In a chromosome aberration test performed according to OECD guideline No. 473 and in compliance with GLP, the test item dissolved in acetone was assessed for its potential to induce structural chromosome aberrations in V79 cells of the Chinese hamster in vitro in the absence and presence of metabolic activation by S9 mix. Two independent experiments were performed. In experiment I, the exposure period was 4 hrs with and without metabolic activation. In experiment II the exposure period was 4 hrs with S9 mix and 18 hrs and 28 hrs without S9 mix. The chromosomes were prepared 18 hrs (exp. I and II) and 28 hrs (exp. II) after start of treatment with the test item. In each experimental group two parallel cultures were set up.
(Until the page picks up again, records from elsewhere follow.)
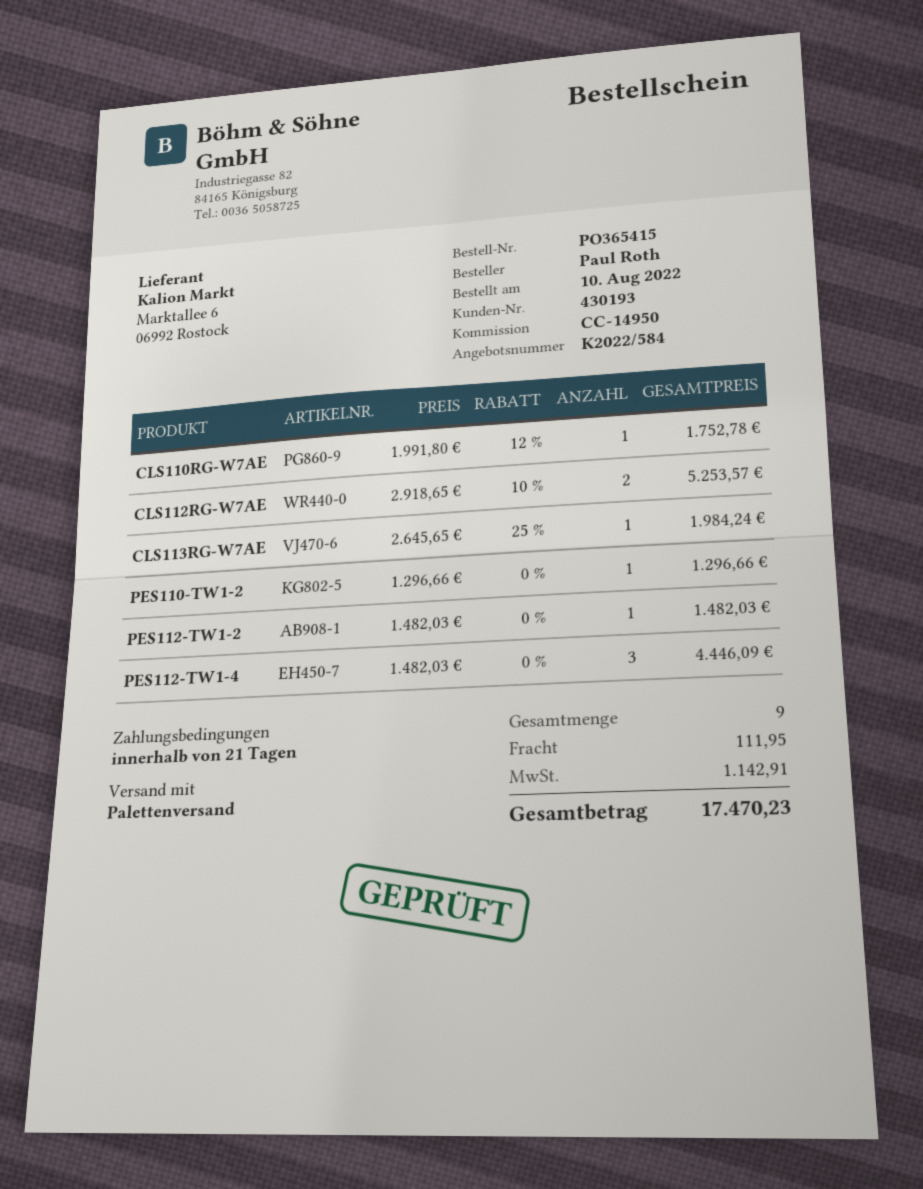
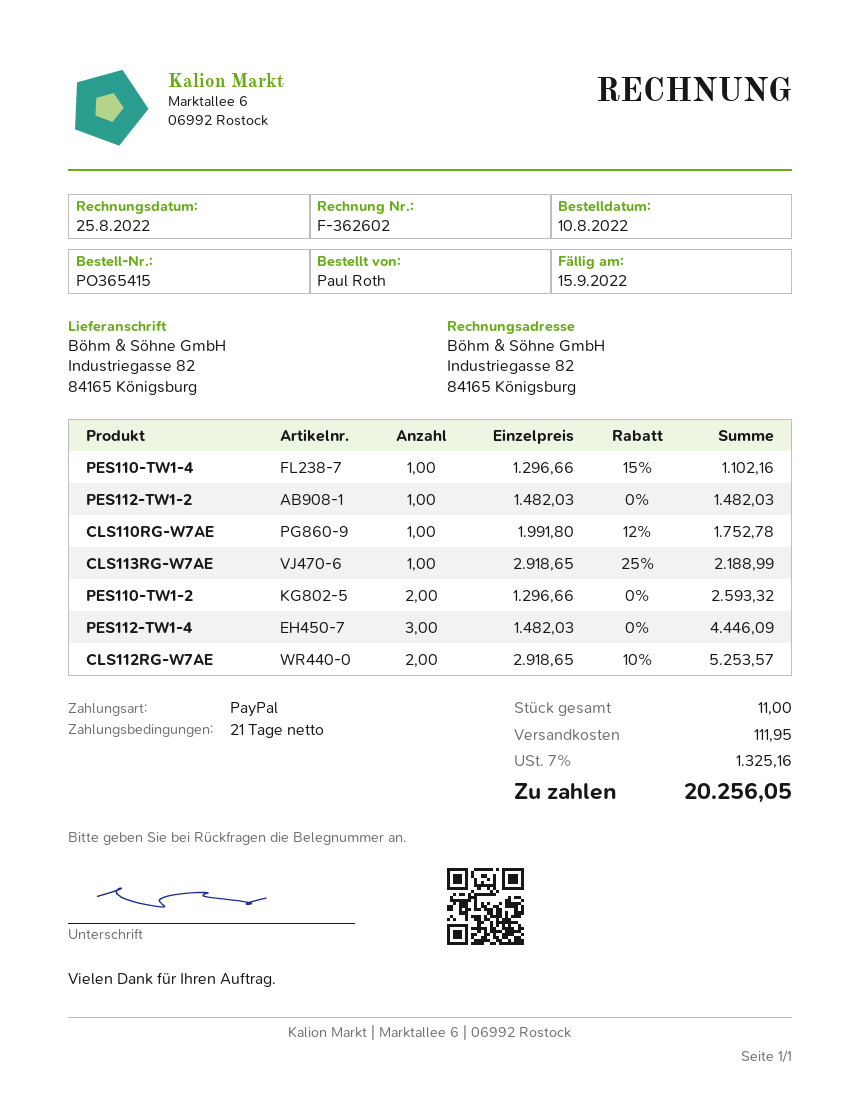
CLS113RG-W7AE: 1 x 2645.65 - 25% = 1984.24 -> 1 x 2918.65 - 25% = 2188.99
PES110-TW1-2: 1 x 1296.66 = 1296.66 -> 2 x 1296.66 = 2593.32
PES110-TW1-4: none -> 1 x 1296.66 - 15% = 1102.16
total quantity: 9 -> 11
tax: 1142.91 -> 1325.16
total: 17470.23 -> 20256.05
Per culture 100 metaphase plates were scored for structural chromosome aberrations. In both experiments, in the absence and presence of S9 mix, no biologically relevant increase in the number of cells carrying structural chromosome aberrations was observed. The aberration rates of the cells after treatment with the test item (0.0 - 4.0 % aberrant cells, exclusive gaps) were close to the range of the solvent control values (0.0 - 1.5 % aberrant cells, exclusive gaps) and within the range of our historical control data: 0.0 - 4.0 % aberrant cells, exclusive gaps. Two significant (p < 0.05) increases were observed in experiment I, in the presence of S9 mix at preparation interval 18 hrs after 4 hrs treatment with 115.6 and 231.3 µg/mL. Although these increases of 2.5 % and 4.0 % aberrant cells, exclusive gaps, were statistically significant compared to the low response (0.0 % aberrant cells, exclusive gaps) in the solvent control data, the responses are within the historical control data range (0.0 - 4.0 % aberrant cells, exclusive gaps). Therefore, the statistical significances have to be regarded as being biologically irrelevant. In conclusion, it can be stated that in the study described and under the experimental conditions reported, the test item did not induce structural chromosome aberrations in V79 cells (Chinese hamster cell line).